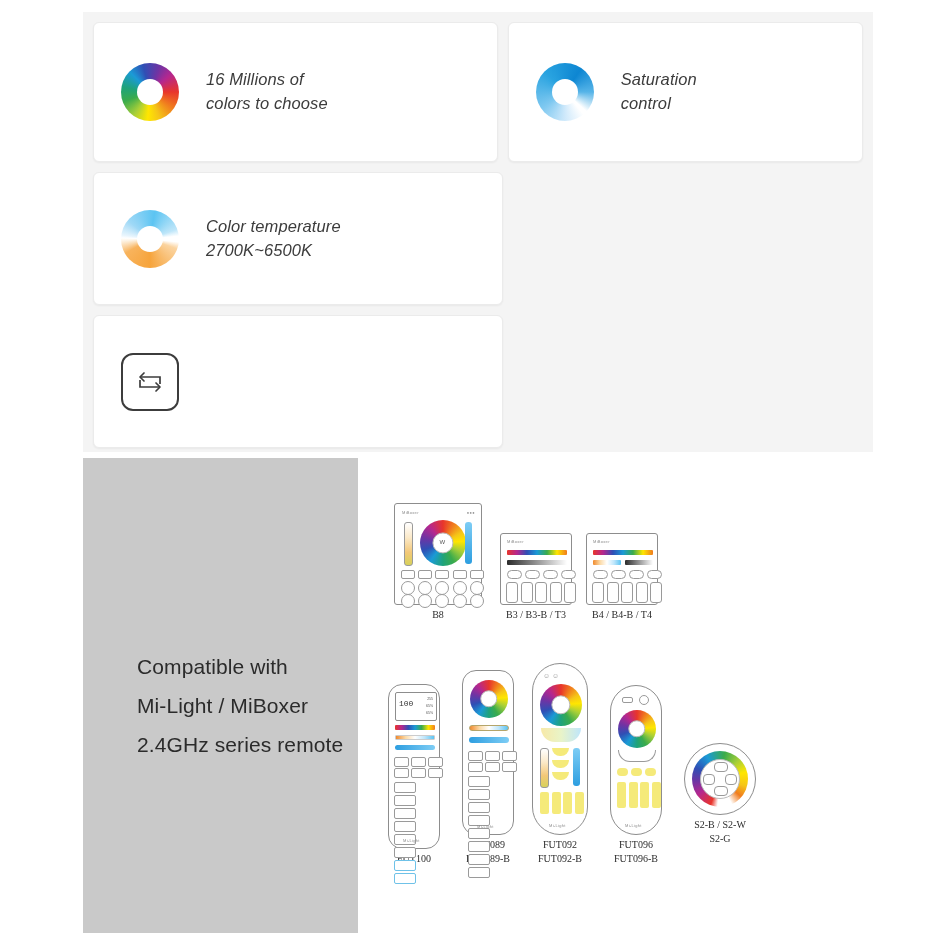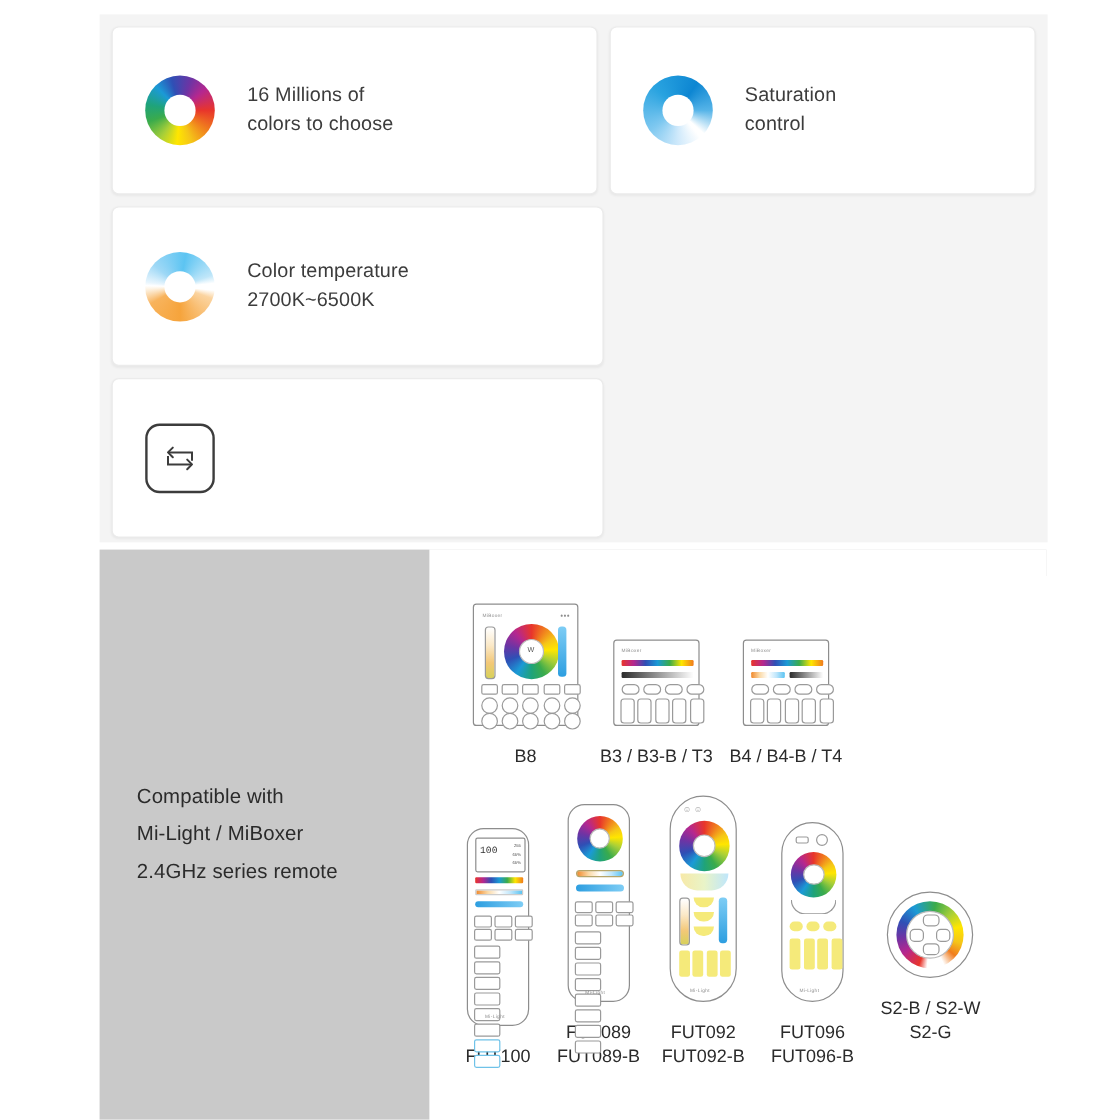--- a/index.html
+++ b/index.html
@@ -21,7 +21,7 @@
     padding:10px;
     box-sizing:border-box;
   }
-  .feature-row{display:flex;gap:10px;margin-bottom:10px;}
+  .feature-row{display:flex;gap:10px;margin-bottom:10px;font-style:italic;}
   .feature-card{
     background:#ffffff;
     border:1px solid #ebebeb;

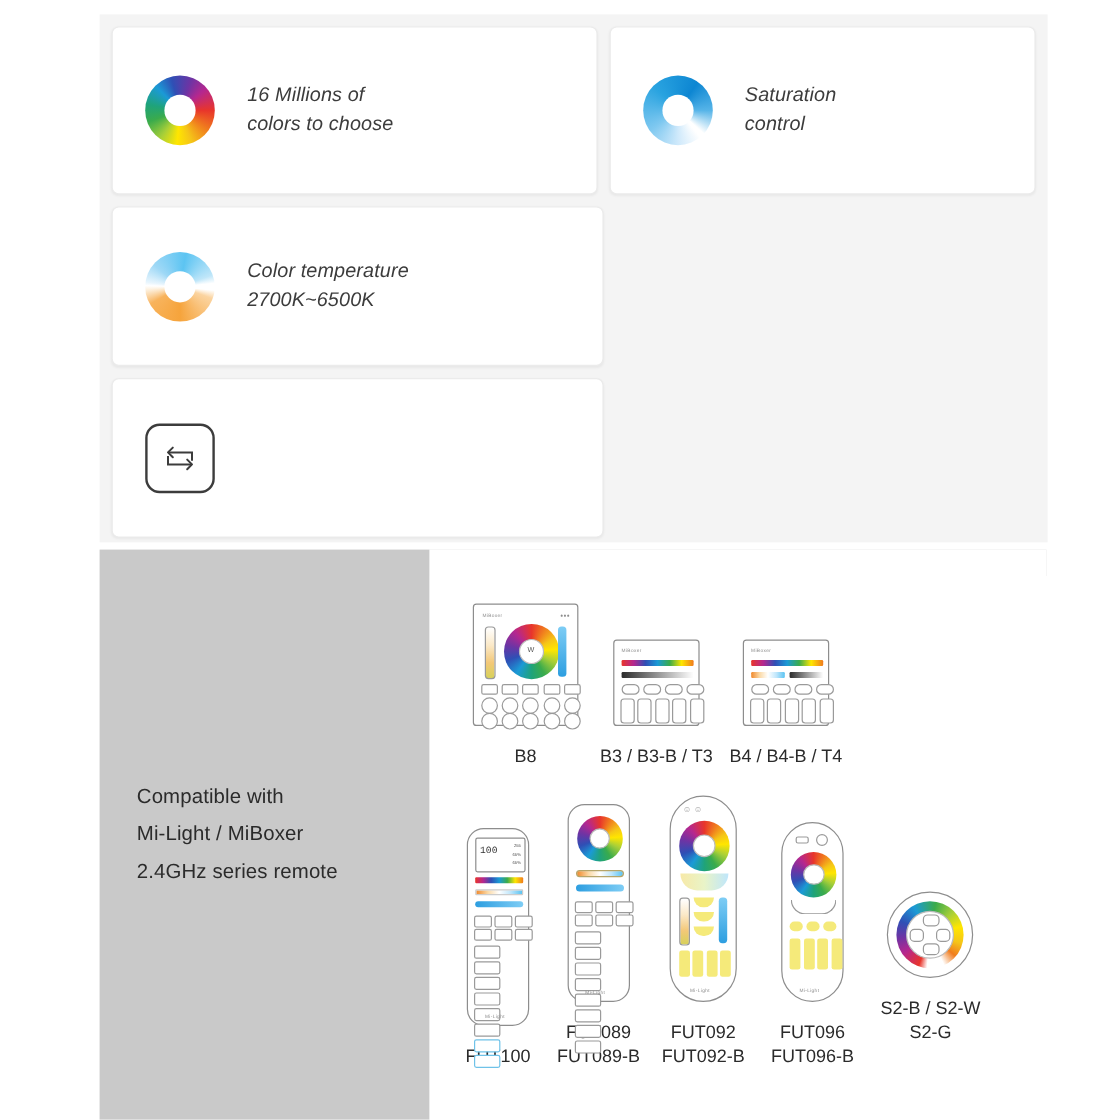--- a/index.html
+++ b/index.html
@@ -98,8 +98,9 @@
   .prod-row{position:absolute;display:flex;align-items:flex-end;}
   .prod{display:flex;flex-direction:column;align-items:center;}
   .prod-label{
-    font-size:15px;color:#2b2b2b;text-align:center;margin-top:16px;line-height:1.35;
+    font-size:10px;color:#2b2b2b;text-align:center;margin-top:3px;line-height:1.35;
     white-space:nowrap;
+    font-family:Liberation Serif, serif;
   }
 
   

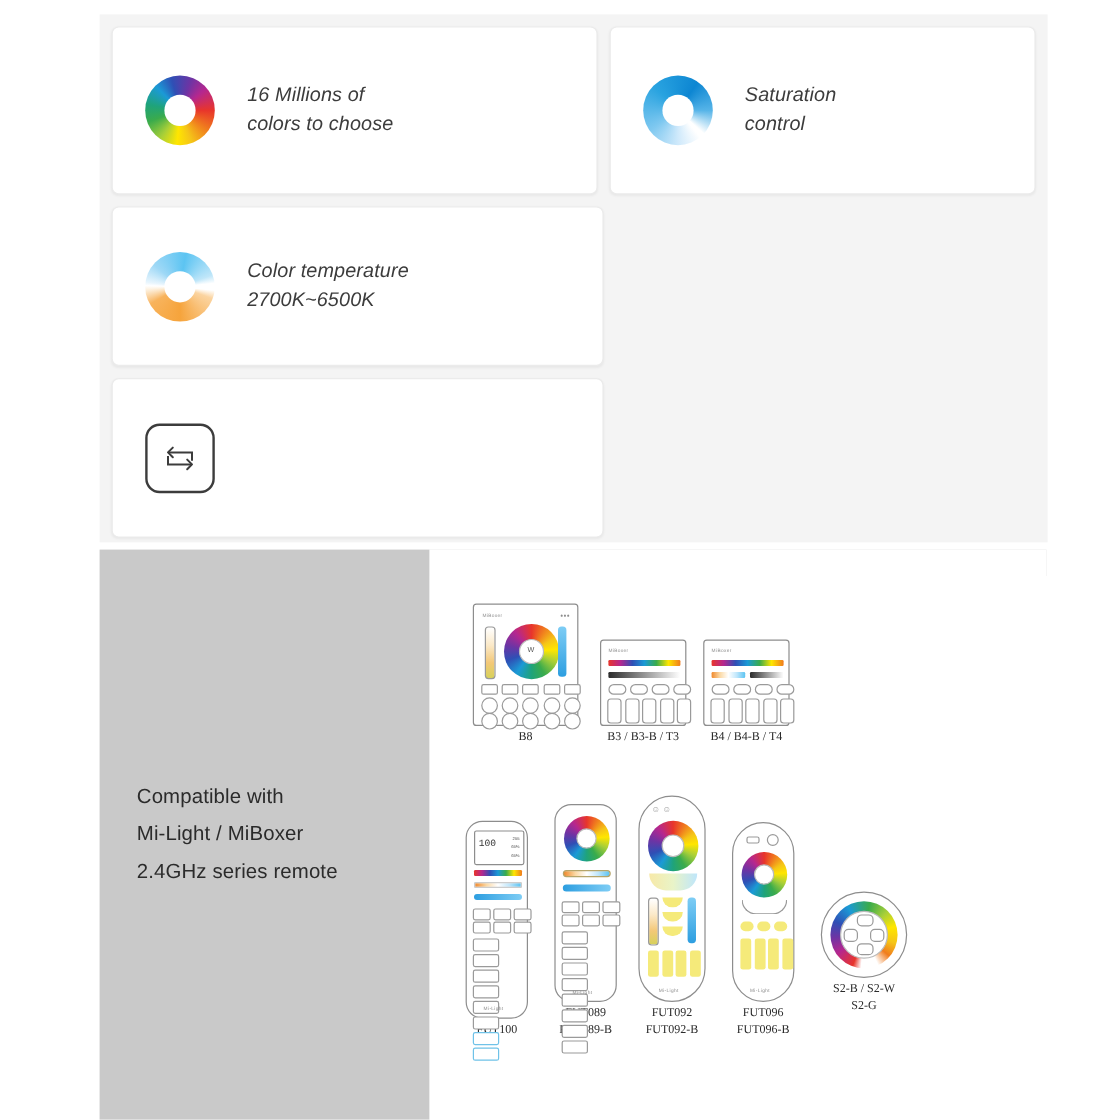--- a/index.html
+++ b/index.html
@@ -85,8 +85,8 @@
     position:absolute;left:83px;top:0;width:275px;height:475px;background:#c9c9c9;
   }
   #compat-heading{
-    position:absolute;left:31px;top:190px;width:230px;
-    font-size:17px;color:#2b2b2b;line-height:1.85;letter-spacing:.1px;
+    position:absolute;left:54px;top:190px;width:230px;
+    font-size:21px;color:#2b2b2b;line-height:1.85;letter-spacing:.1px;
   }
   #compat-right{
     position:absolute;left:358px;top:0;width:514px;height:475px;background:#ffffff;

- [PROBLEM TO SOLVE]
Restate the listing word for word, pictures omitted.

- [RESPONSE TO THE EXERCISE]
--- a/index.html
+++ b/index.html
@@ -21,7 +21,7 @@
     padding:10px;
     box-sizing:border-box;
   }
-  .feature-row{display:flex;gap:10px;margin-bottom:10px;}
+  .feature-row{display:flex;gap:10px;margin-bottom:10px;font-style:italic;}
   .feature-card{
     background:#ffffff;
     border:1px solid #ebebeb;

--- a/index.html
+++ b/index.html
@@ -98,8 +98,9 @@
   .prod-row{position:absolute;display:flex;align-items:flex-end;}
   .prod{display:flex;flex-direction:column;align-items:center;}
   .prod-label{
-    font-size:15px;color:#2b2b2b;text-align:center;margin-top:16px;line-height:1.35;
+    font-size:10px;color:#2b2b2b;text-align:center;margin-top:3px;line-height:1.35;
     white-space:nowrap;
+    font-family:Liberation Serif, serif;
   }
 
   

--- a/index.html
+++ b/index.html
@@ -85,8 +85,8 @@
     position:absolute;left:83px;top:0;width:275px;height:475px;background:#c9c9c9;
   }
   #compat-heading{
-    position:absolute;left:31px;top:190px;width:230px;
-    font-size:17px;color:#2b2b2b;line-height:1.85;letter-spacing:.1px;
+    position:absolute;left:54px;top:190px;width:230px;
+    font-size:21px;color:#2b2b2b;line-height:1.85;letter-spacing:.1px;
   }
   #compat-right{
     position:absolute;left:358px;top:0;width:514px;height:475px;background:#ffffff;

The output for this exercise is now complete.